= Cristina Iordachescu =

Romanian singer and pianist (born 1966)

Cristina Iordachescu is a Romanian mezzo-soprano and pianist. She was born October 8, 1966, in Bucharest.

==Biography==
Cristina Iordachescu was born into a family of artists. Her father, Dan Iordachescu, was a baritone who sang professionally in opera houses throughout Europe. Her mother, Irina Bora Iordachescu, was a television actress. Her sister, Irina, is an opera singer.

She graduated from the Academy of Music Bucharest in 1990.

==Performances==
She was a laureate in the International Singing Competition ‘Madame Butterfly’ in Miami, 1990. She was a guest singer in the Puccini Festival of Torre del Lago, Viareggio, Italy, 1990. She has taken concert tours in Manila, Salerno, Italy, and the German cities of Bonn, Bremen, Mülheim, Siegburg, Neuwied, Bad Pyrmont, Brilon, and in Luxembourg. She performed the Mozart Requiem with the Orchestra L'estro Armonico and the "Vox" Choir.

She was a soloist for the Romanian National Opera, Bucharest, in 1993 and 1994.

===Pianist===
She has given concert tours as a pianist, accompanying her father, baritone Dan Iordachescu, in the United States, Canada and Italy, and on stage of the Romanian Athenaeum in Bucharest and the Opera in Iaşi.
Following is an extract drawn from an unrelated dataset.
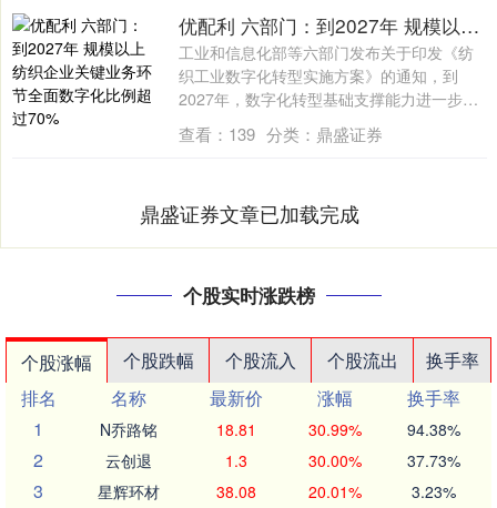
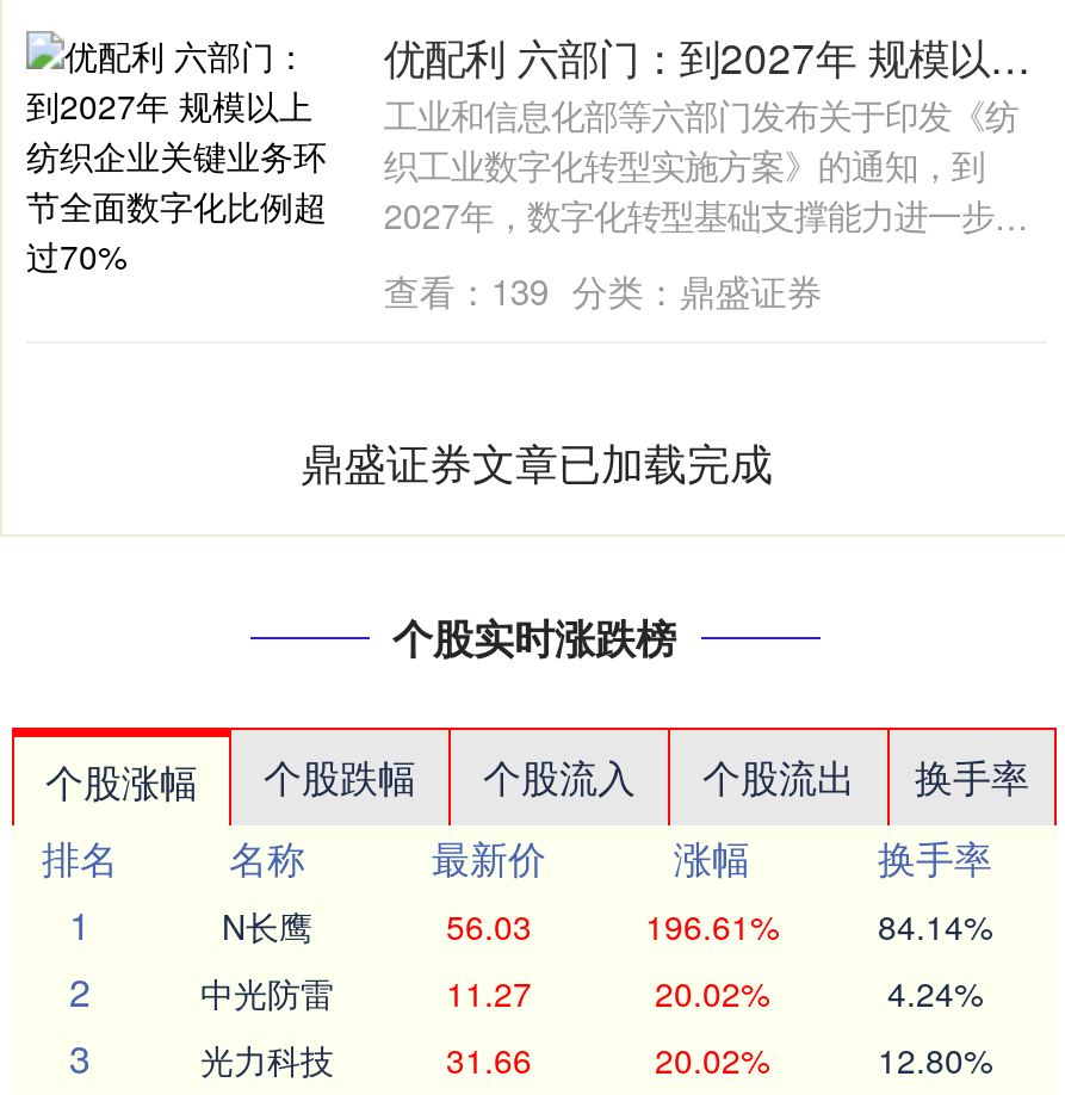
[100,419,460,441] N乔路铭 | 18.81 | 30.99% | 94.38% -> [222,903,992,950] N长鹰 | 56.03 | 196.61% | 84.14%
[105,450,460,472] 云创退 | 1.3 | 30.00% | 37.73% -> [200,970,983,1017] 中光防雷 | 11.27 | 20.02% | 4.24%
[98,481,455,503] 星辉环材 | 38.08 | 20.01% | 3.23% -> [200,1036,992,1084] 光力科技 | 31.66 | 20.02% | 12.80%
She has performed in concerts on the stage of the Romanian Athenaeum (together with The George Enescu National Orchestra and Choir), The Radio Hall (together with The National Radio Orchestra and Choir), The Romanian Opera, The George Enescu National Museum, The French Institute of Culture, The Cotroceni Museum, The Auditorium Hall, The Academy of Music, The Dalles Hall, The Festival of Chamber Music in Brasov, The Opera of Timișoara, The Philharmonic Hall in Craiova (together with the Craiova Philharmonic Orchestra and Choir), Satu Mare, Constanta. Has performed under the musical direction of conductors Cyril Diederich, Dafydd Bullock, Milen Nachev, Nicolas Astrinidis, Iosif Conta, Gheorghe Costin, Tiberiu Soare, and Iosif Prunner.

==Repertoire==
Her repertoire includes Mozart's Requiem, Mass in C and Kronungsmesse; Beethoven: The 9th Symphony; Berlioz: Romeo and Juliet; Dafydd Bullock – Mass in D; Nicolas Astrinidis – Alexandros Megalos Oratorio; Giuseppe Verdi's Rigoletto; Richard Strauss – Ariadne auf Naxos; cameral and symphonic works by A. Caldara, F. Durante, C. Monteverdi, G. Giordani, A. Stradella, A. Scarlatti, B. Marcello, G.B. Pergolesi, G. Caccini, C.W. Gluck, Haendel, Bach, Haydn, Mozart, Schubert, Schumann, Mendelssohn, R. Hahn, Debussy, Franck, Faure, Duparc, G. Enescu, Poulenc, Respighi, Obradors, Strauss, Dvořák, Menotti, Tosti, Pennino, Di Capua, Denza, Volpe; opera arias by Haendel, Gluck, Mozart, Rossini, Donizetti, Verdi, Bellini, Ponchielli, Cilea, Puccini, A. Thomas, Bizet, Massenet, Saint-Saëns, Offenbach, Ceaikovski.

She has produced the following recordings: The Iordachescu Musical Dynasty edited by "Music 2001", together with her father and her sister; Mozart Requiem – Bullock Mass in D, together with Irina Iordachescu, Christian Chenille, Arthur Stammet, with the Orchestra ‘L’Estro Armonico’ and the ‘Vox’ Choir of Luxembourg, conducted by Dafydd Bullock, edited by 2003; Emotions – with her sister, edited by ‘Irini’, 2005.

==Personal life==
She is married to Claudiu Iordache, a Romanian legislator and author. They have two sons.